The complexity of the machinery by which our cells run is so extreme that one of the key questions in biological research is, why doesn’t the whole thing just collapse like a house of cards in a tornado? Another way of phrasing this question is to ask, where does the information come from to keep everything running smoothly?
Consider this: the crucial task of gene regulation is carried out in large part by transcription factors, regulatory proteins that recognize and bind to very short, degenerate DNA sequences located somewhere in the rough (sometimes very rough) vicinity of genes. Once they bind, transcription factors recruit the machinery that activates their target genes. (You can also have transcription factors that repress target genes.) This is all good, until you consider the fact that a human transcription factor has to find its target sequences from among the 3 billion base pairs in the human genome. Some plant and fish transcription factors have to search through genomes with more than 100 billions base pairs. So the question is, why don’t transcription factors get lost? Where are they asking for directions?
On finding needles in the genomic haystack
Let’s run some numbers to get a feel for just how bad this information problem is.
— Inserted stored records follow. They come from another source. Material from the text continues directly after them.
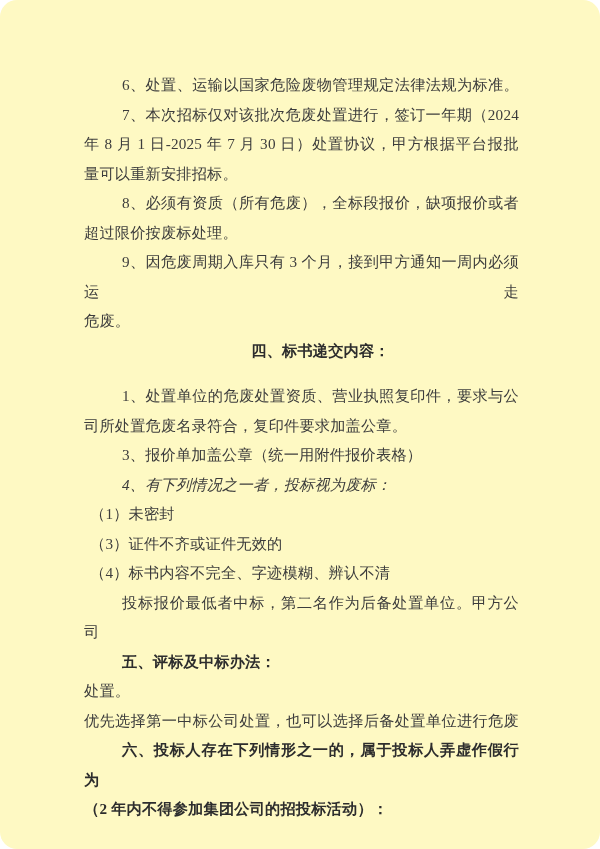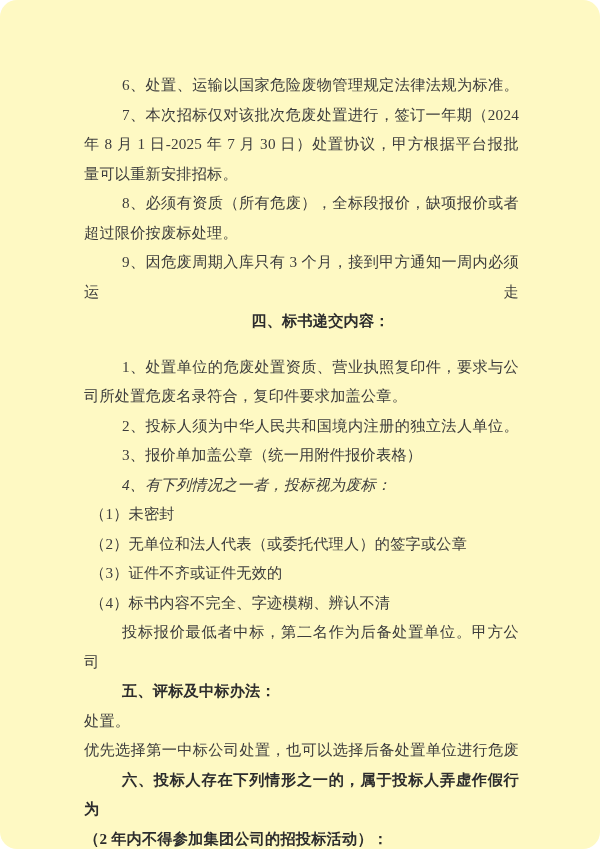--- a/index.html
+++ b/index.html
@@ -51,6 +51,7 @@
       <div class="line justify" style="text-indent: 38px;">8、必须有资质（所有危废），全标段报价，缺项报价或者</div>
       <div class="line" style="text-indent: 0px;">超过限价按废标处理。</div>
       <div class="line justify" style="text-indent: 38px;">9、因危废周期入库只有 3 个月，接到甲方通知一周内必须运走</div>
+      <div class="line" style="text-indent: 0px;">危废。</div>
       <div class="line bold" style="text-indent: 38px; text-align: center;">四、标书递交内容：</div>
       <div class="line justify" style="text-indent: 38px; margin-top: 16px;">1、处置单位的危废处置资质、营业执照复印件，要求与公</div>
       <div class="line" style="text-indent: 0px;">司所处置危废名录符合，复印件要求加盖公章。</div>

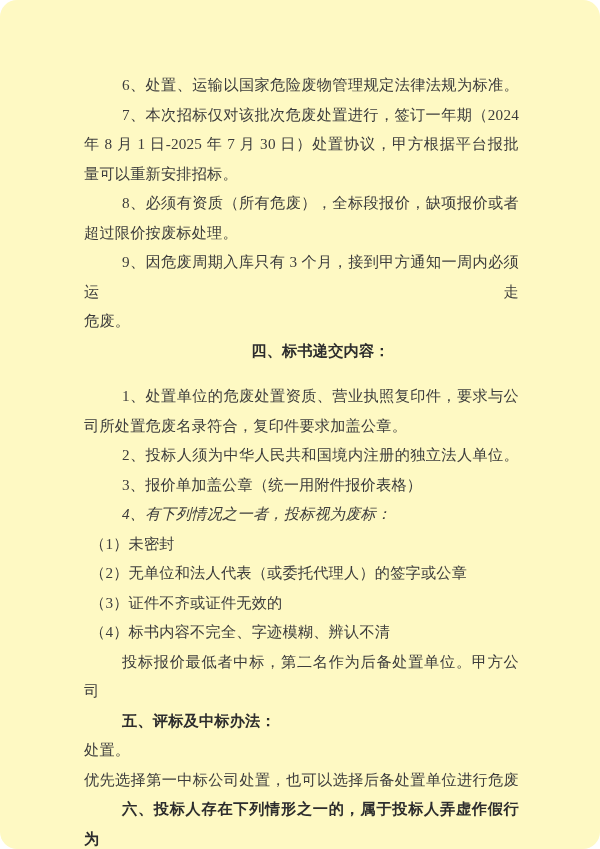--- a/index.html
+++ b/index.html
@@ -55,7 +55,6 @@
       <div class="line bold" style="text-indent: 38px; text-align: center;">四、标书递交内容：</div>
       <div class="line justify" style="text-indent: 38px; margin-top: 16px;">1、处置单位的危废处置资质、营业执照复印件，要求与公</div>
       <div class="line" style="text-indent: 0px;">司所处置危废名录符合，复印件要求加盖公章。</div>
-      <div class="line justify" style="text-indent: 38px;">2、投标人须为中华人民共和国境内注册的独立法人单位。</div>
       <div class="line" style="text-indent: 38px;">3、报价单加盖公章（统一用附件报价表格）</div>
       <div class="line" style="text-indent: 38px; font-style: italic;">4、有下列情况之一者，投标视为废标：</div>
       <div class="line" style="text-indent: 6px;">（1）未密封</div>

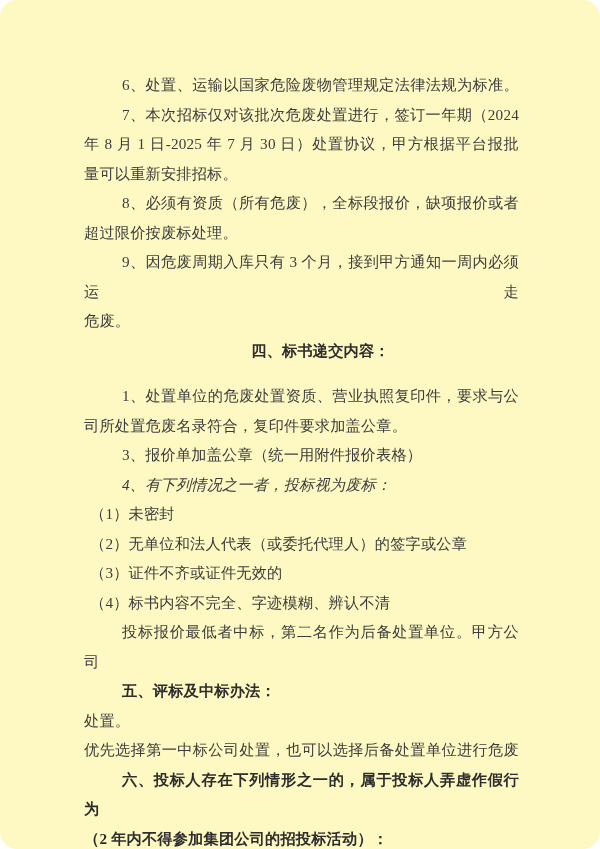--- a/index.html
+++ b/index.html
@@ -58,7 +58,6 @@
       <div class="line" style="text-indent: 38px;">3、报价单加盖公章（统一用附件报价表格）</div>
       <div class="line" style="text-indent: 38px; font-style: italic;">4、有下列情况之一者，投标视为废标：</div>
       <div class="line" style="text-indent: 6px;">（1）未密封</div>
-      <div class="line" style="text-indent: 6px;">（2）无单位和法人代表（或委托代理人）的签字或公章</div>
       <div class="line" style="text-indent: 6px;">（3）证件不齐或证件无效的</div>
       <div class="line" style="text-indent: 6px;">（4）标书内容不完全、字迹模糊、辨认不清</div>
       <div class="line justify" style="text-indent: 38px;">投标报价最低者中标，第二名作为后备处置单位。甲方公司</div>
Your average mammalian cell typically has anywhere from a few thousand to a few hundred thousand copies of any given transcription factor protein present in that cell. (Check out Bionumbers and type in p53 for an example.) Those thousands of protein molecules need to find regulatory sequences for roughly a few dozen to a few hundred (or very rarely, a few thousand) target genes. In other words, those proteins have to find a few specific sites from among the roughly 3 billion non-specific sites in the genome. That’s a serious needle in the haystack problem.
The result of this is that the vast majority of transcription factor proteins are very probably bound non-specifically. Harvard biochemist Kevin Struhl estimates that, in the relatively small yeast genome, 90% RNA polymerase (part of the gene expression machinery) is bound to non-specific sites (”Transcriptional noise and the fidelity of initiation by RNA polymerase II”). And this is what happens even when RNA polymerase is pretty damn good at recognizing specific sites – when it is 10,000 times more likely to bind a specific site than a non-specific one! Think about how accurate that is – a individual protein with that kind of specificity rejects a non-specific site 99.99% of the time it encounters one, and still 90% of that protein population is bound non-specifically. The genome is like a giant sponge that non-specifically sucks up molecules of transcription factor. The problem just gets worse as your genome gets larger.
There is more bad news. We’ve been discussing how a protein discriminates between specific and non-specific sites. But there are also too many specific sites. In a three billion base pair genome, there are millions of very good recognition sequences for any given transcription factor with an 8 base pair recognition sequence. Of those millions, only a few thousand, at the very most, are going to have any sort of functional role in gene regulation. So how does a transcription factor distinguish between the right specific sequence, and the wrong specific sequence? This appears to be a serious information problem. It appears that there is not enough sequence information in the genome for gene regulation to work. (No, this is not an invitation to invoke intelligent design creationism as the answer.)
Bacteria solve the problem by being small
How do bacteria solve this problem? In the 1980’s, Otto Berg and Peter von Hippel wrote a series of papers addressing this problem (start with this one). In bacteria, genomes are small, transcription factor recognition sites tend to be large, and specific recognition sites occur very rarely in the genome. Basically, every specific recognition site has a high probability of being a functional one. So it all works out very nicely – the haystack is small, the needle is large, and there are no fake copies of the needle lying around. This solution is impossible in eukaryotes, and this means that eukaryotes must have a fundamentally different approach to the genome information problem. The answer almost certainly involves chromatin structure, and probably spatial orientation in the nucleus.
Levinthal’s paradox in the genome
This kind of information problem is not an unfamiliar one in biology. If you’ve taken a biochemistry course, you’ve probably heard of Levinthal’s paradox. Proteins are synthesized as linear chains of amino acids; these chains have to fold up into the correct three dimensional structure. And they have to do it quickly. The problem is, that there are too many degrees of freedom – an unfolded chain of amino acids would have to sample a much-more-than-astronomical number of 3D configurations before hitting on the correct one; this obviously can’t happen within the very short time it takes proteins to fold. It turns out that proteins fold quickly not by sampling all possible states, but by moving along defined folding pathways that involve intermediate, lower-energy states. These are essentially way stations on the way to the final destination.
We have a Levinthal’s paradox in the genome. We need to identify the other sources of information that guide transcription factors to their targets. Given sequence information alone, it should be impossible for transcription factors to find their destinations in a large genome, and yet they do. Gene regulation shouldn’t work, and yet it does.